*** Block opens ***
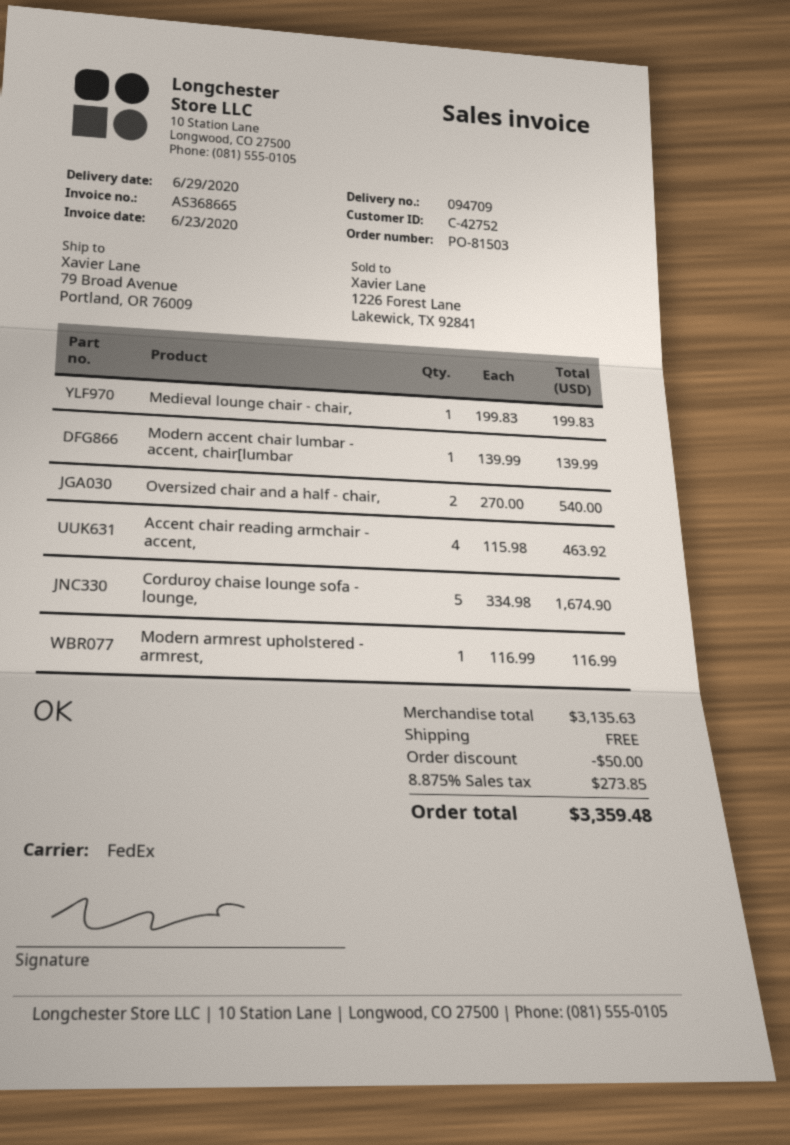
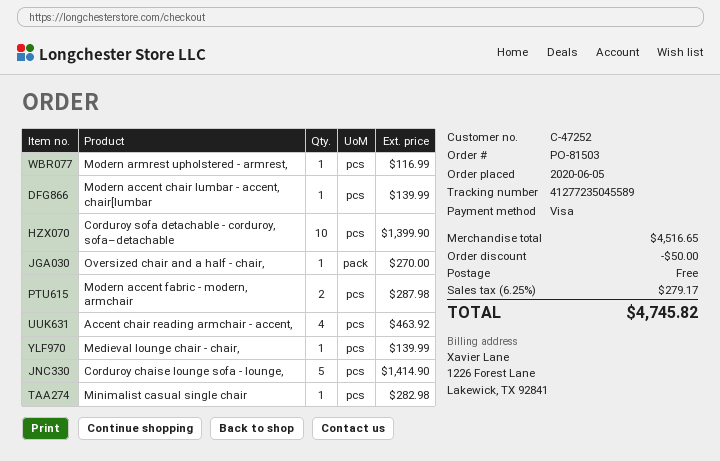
customer number: C-42752 -> C-47252
Medieval lounge chair - chair,: 1 for 199.83 -> 1 for 139.99
Oversized chair and a half - chair,: 2 for 540.00 -> 1 for 270.00
Corduroy chaise lounge sofa - lounge,: 5 for 1674.90 -> 5 for 1414.90
Corduroy sofa detachable - corduroy, sofa–detachable: none -> 10 for 1399.90
Modern accent fabric - modern, armchair: none -> 2 for 287.98
Minimalist casual single chair: none -> 1 for 282.98
subtotal: 3135.63 -> 4516.65
tax: 8.875% = 273.85 -> 6.25% = 279.17
total: 3359.48 -> 4745.82

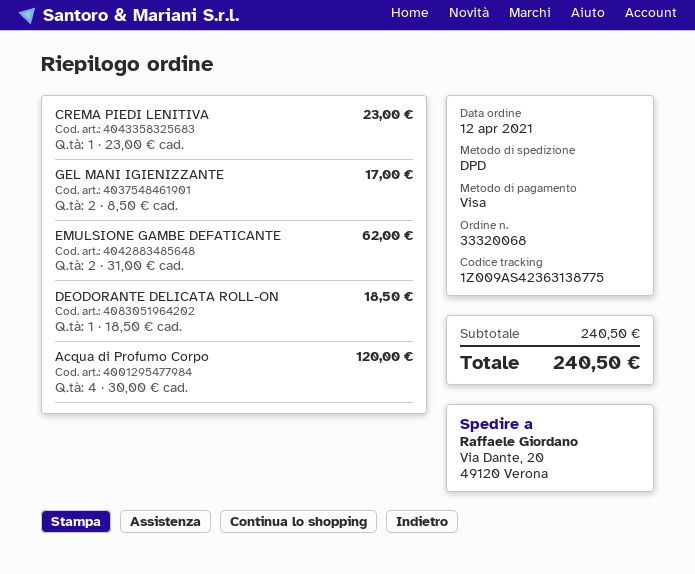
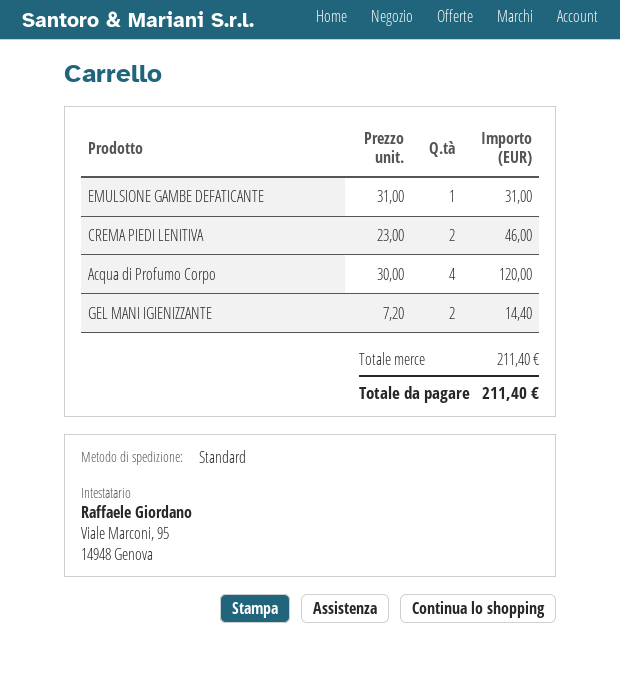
shipping method: DPD -> standard
CREMA PIEDI LENITIVA: 1 x 23.00 = 23.00 -> 2 x 23.00 = 46.00
GEL MANI IGIENIZZANTE: 2 x 8.50 = 17.00 -> 2 x 7.20 = 14.40
EMULSIONE GAMBE DEFATICANTE: 2 x 31.00 = 62.00 -> 1 x 31.00 = 31.00
DEODORANTE DELICATA ROLL-ON: 1 x 18.50 = 18.50 -> none
subtotal: 240.50 -> 211.40
total: 240.50 -> 211.40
*** Block closes ***
The result should be every line of the data, reproduced exactly, with the images removed.

_Exercise result_
customer number: C-42752 -> C-47252
Medieval lounge chair - chair,: 1 for 199.83 -> 1 for 139.99
Oversized chair and a half - chair,: 2 for 540.00 -> 1 for 270.00
Corduroy chaise lounge sofa - lounge,: 5 for 1674.90 -> 5 for 1414.90
Corduroy sofa detachable - corduroy, sofa–detachable: none -> 10 for 1399.90
Modern accent fabric - modern, armchair: none -> 2 for 287.98
Minimalist casual single chair: none -> 1 for 282.98
subtotal: 3135.63 -> 4516.65
tax: 8.875% = 273.85 -> 6.25% = 279.17
total: 3359.48 -> 4745.82

shipping method: DPD -> standard
CREMA PIEDI LENITIVA: 1 x 23.00 = 23.00 -> 2 x 23.00 = 46.00
GEL MANI IGIENIZZANTE: 2 x 8.50 = 17.00 -> 2 x 7.20 = 14.40
EMULSIONE GAMBE DEFATICANTE: 2 x 31.00 = 62.00 -> 1 x 31.00 = 31.00
DEODORANTE DELICATA ROLL-ON: 1 x 18.50 = 18.50 -> none
subtotal: 240.50 -> 211.40
total: 240.50 -> 211.40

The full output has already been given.